My name is danah boyd and I'm a Principal Researcher at Microsoft Research, a Research Assistant Professor in Media, Culture, and Communication at New York University, and a Fellow at Harvard's Berkman Center for Internet and Society. Buzzwords in my world include: privacy, context, youth culture, social media, big data. I use this blog to express random thoughts about whatever I'm thinking.

Relevant links:

Archive

Guilt Through Algorithmic Association

You’re a 16-year-old Muslim kid in America. Say your name is Mohammad Abdullah. Your schoolmates are convinced that you’re a terrorist. They keep typing in Google queries likes “is Mohammad Abdullah a terrorist?” and “Mohammad Abdullah al Qaeda.” Google’s search engine learns. All of a sudden, auto-complete starts suggesting terms like “Al Qaeda” as the next term in relation to your name. You know that colleges are looking up your name and you’re afraid of the impression that they might get based on that auto-complete. You are already getting hostile comments in your hometown, a decidedly anti-Muslim environment. You know that you have nothing to do with Al Qaeda, but Google gives the impression that you do. And people are drawing that conclusion. You write to Google but nothing comes of it. What do you do?
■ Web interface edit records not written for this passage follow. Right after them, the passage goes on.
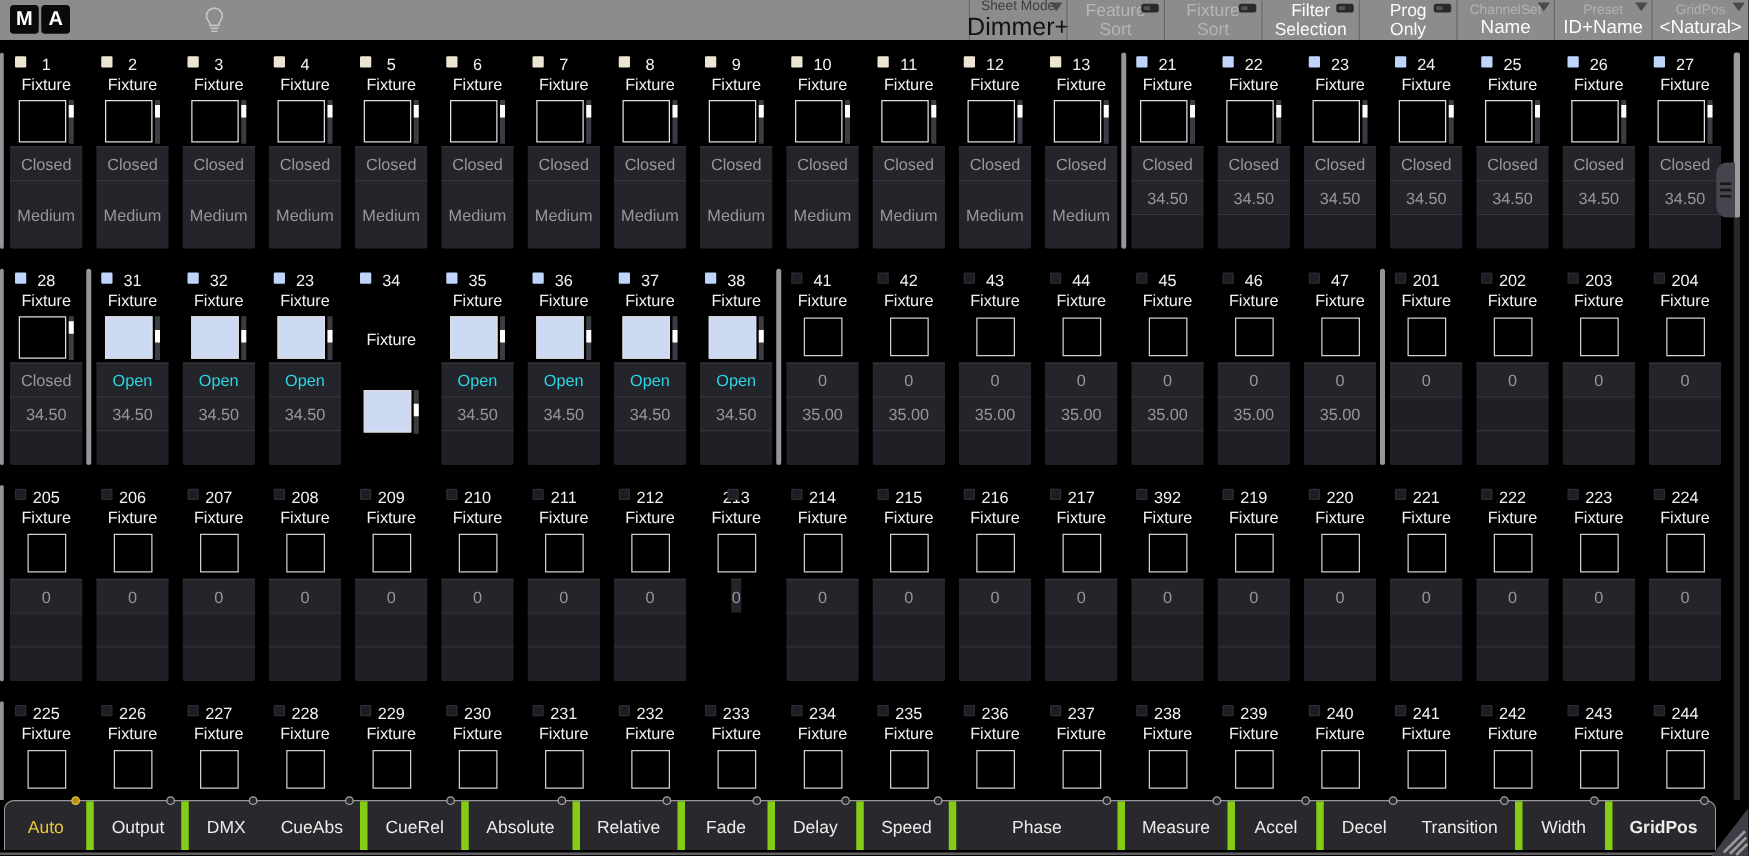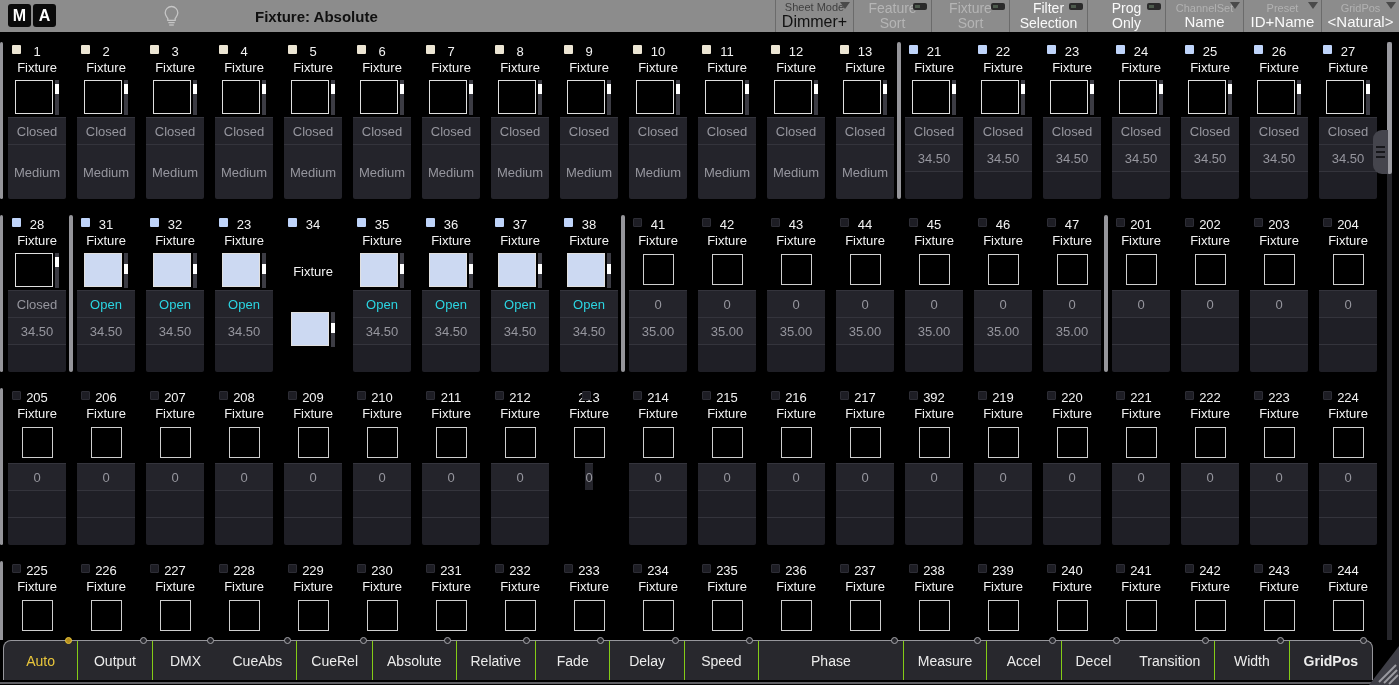--- a/index.html
+++ b/index.html
@@ -14,21 +14,21 @@
            display:flex;align-items:center;justify-content:center;border-radius:3px;}
   .bulb{position:absolute;left:162px;top:5px;}
   .tb-title{position:absolute;left:255px;top:0;height:32px;display:flex;align-items:center;
             font-size:15px;font-weight:bold;color:#101010;}
   .tb-buttons{position:absolute;right:0;top:0;height:32px;display:flex;}
   .tb-btn{width:78px;height:32px;border-left:1px solid #6b6b6b;position:relative;
           display:flex;flex-direction:column;align-items:center;justify-content:center;line-height:1.1;}
   .tb-btn .l1{font-size:11px;}
   .tb-btn .l2{font-size:14px;}
   .tb-btn.style-dark-top .l1{color:#3f3f3f;}
-  .tb-btn.style-dark-top .l2{color:#121212;font-size:16px;}
+  .tb-btn.style-dark-top .l2{color:#121212;font-size:20px;}
   .tb-btn.style-dim .l1,.tb-btn.style-dim .l2{color:#b5b5b5;font-size:14px;}
   .tb-btn.style-bright .l1,.tb-btn.style-bright .l2{color:#fafafa;font-size:14px;}
   .tb-btn.style-label-top .l1{color:#b2b2b2;}
   .tb-btn.style-label-top .l2{color:#fafafa;font-size:15px;}
   .ind-dropdown{position:absolute;top:2px;right:3px;width:0;height:0;
                 border-left:5px solid transparent;border-right:5px solid transparent;border-top:7px solid #4a4a4a;}
   .ind-toggle{position:absolute;top:3px;right:4px;width:14px;height:7px;background:#2a2a2a;border-radius:2px;}
   .ind-toggle span{position:absolute;left:2px;top:2px;width:5px;height:3px;background:#4c5a4c;}
 
   
@@ -60,21 +60,21 @@
   .scroll-track{position:absolute;left:1387px;top:42px;width:5px;height:598px;background:#26262b;}
   .scroll-handle{position:absolute;left:1387px;top:42px;width:5px;height:132px;background:#9a9aa0;border-radius:2px;}
   .scroll-grip{position:absolute;left:1373px;top:130px;width:15px;height:44px;background:#45454d;
                border-radius:9px 0 0 9px;display:flex;flex-direction:column;justify-content:center;
                align-items:center;gap:3px;}
   .scroll-grip span{width:9px;height:2px;background:#17171b;}
 
   
   .tabbar{position:absolute;left:3px;top:640px;width:1370px;height:40px;background:#28282d;
           border:1px solid #96969b;border-bottom:none;border-radius:8px 8px 0 0;display:flex;overflow:visible;}
-  .tabgroup{display:flex;border-right:1px solid #84cc16;}
+  .tabgroup{display:flex;border-right:6px solid #84cc16;}
   .tabgroup:last-child{border-right:none;}
   .tab{position:relative;flex:1;display:flex;align-items:center;justify-content:center;
        color:#ececec;font-size:14px;padding:0 14px;white-space:nowrap;}
   .tab .dot{position:absolute;top:-4px;right:5px;width:7px;height:7px;border-radius:50%;
             background:#28282d;border:1px solid #a8a8ad;}
   .tab.active{color:#e9c63b;}
   .tab.active .dot{border-color:#e9c63b;background:#b68f1e;}
   .bottom-line{position:absolute;left:0;top:682px;width:1399px;height:2px;background:#606065;}
   .corner-grip{position:absolute;right:0;top:646px;width:30px;height:39px;}
 </style>
@@ -88,21 +88,20 @@
       <div class="logobox">M</div>
       <div class="logobox">A</div>
     </div>
     <div class="bulb">
       <svg width="19" height="22" viewBox="0 0 19 22">
         <path d="M9.5 1.5 a6.3 6.3 0 0 1 6.3 6.3 c0 2.6-1.6 4-2.6 5.6 l0 1.9 -7.4 0 0 -1.9 c-1-1.6-2.6-3-2.6-5.6 A6.3 6.3 0 0 1 9.5 1.5 Z" fill="none" stroke="#c6c6c6" stroke-width="1.3"></path>
         <line x1="6.3" y1="17.6" x2="12.7" y2="17.6" stroke="#c6c6c6" stroke-width="1.3"></line>
         <line x1="7.2" y1="20" x2="11.8" y2="20" stroke="#c6c6c6" stroke-width="1.3"></line>
       </svg>
     </div>
-    <div class="tb-title">Fixture: Absolute</div>
     <div class="tb-buttons" id="tb-buttons">
         <div class="tb-btn style-dark-top">
           <div class="ind-dropdown"></div>
           <div class="l1">Sheet Mode</div>
           <div class="l2">Dimmer+</div>
         </div>
         <div class="tb-btn style-dim">
           <div class="ind-toggle">
             <span></span>
           </div>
This is guilt through algorithmic association. And while this example is not a real case, I keep hearing about real cases. Cases where people are algorithmically associated with practices, organizations, and concepts that paint them in a problematic light even though there’s nothing on the web that associates them with that term. Cases where people are getting accused of affiliations that get produced by Google’s auto-complete. Reputation hits that stem from what people _search_ not what they _write_.

It’s one thing to be slandered by another person on a website, on a blog, in comments. It’s another to have your reputation slandered by computer algorithms. The algorithmic associations do reveal the attitudes and practices of people, but those people are invisible; all that’s visible is the product of the algorithm, without any context of how or why the search engine conveyed that information. What becomes visible is the data point of the algorithmic association. But what gets interpreted is the “fact” implied by said data point, and that gives an impression of guilt. The damage comes from creating the algorithmic association. It gets magnified by conveying it.

  1. What are the consequences of guilt through algorithmic association?
  2. What are the correction mechanisms?
  3. Who is accountable?
  4. What can or should be done?

Note: The image used here is Photoshopped. I did not use real examples so as to protect the reputations of people who told me their story.

Update: Guilt through algorithmic association is not constrained to Google. This is an issue for any and all systems that learn from people and convey collective “intelligence” back to users. All of the examples that I was given from people involved Google because Google is the dominant search engine. I’m not blaming Google. Rather, I think that this is a serious issue for all of us in the tech industry to consider. And the questions that I’m asking are genuine questions, not rhetorical ones.

Print Friendly

29 comments to Guilt Through Algorithmic Association

  • It would be interesting to see (and might get a reaction) if you could generate this effect on some high profile people, e.g. by starting a campaign to have lots of people google “larry page embezzlement” or some such….

  • Privacy and security violations of everyday life happen all the time. It’s just that they usually happen in ‘edge cases’ or to non-mainstream people. By living in an innumerate society that cannot look at the risk of catastrophic but rare events in any kind of rational manner we have condemned ourselves to walking willingly into .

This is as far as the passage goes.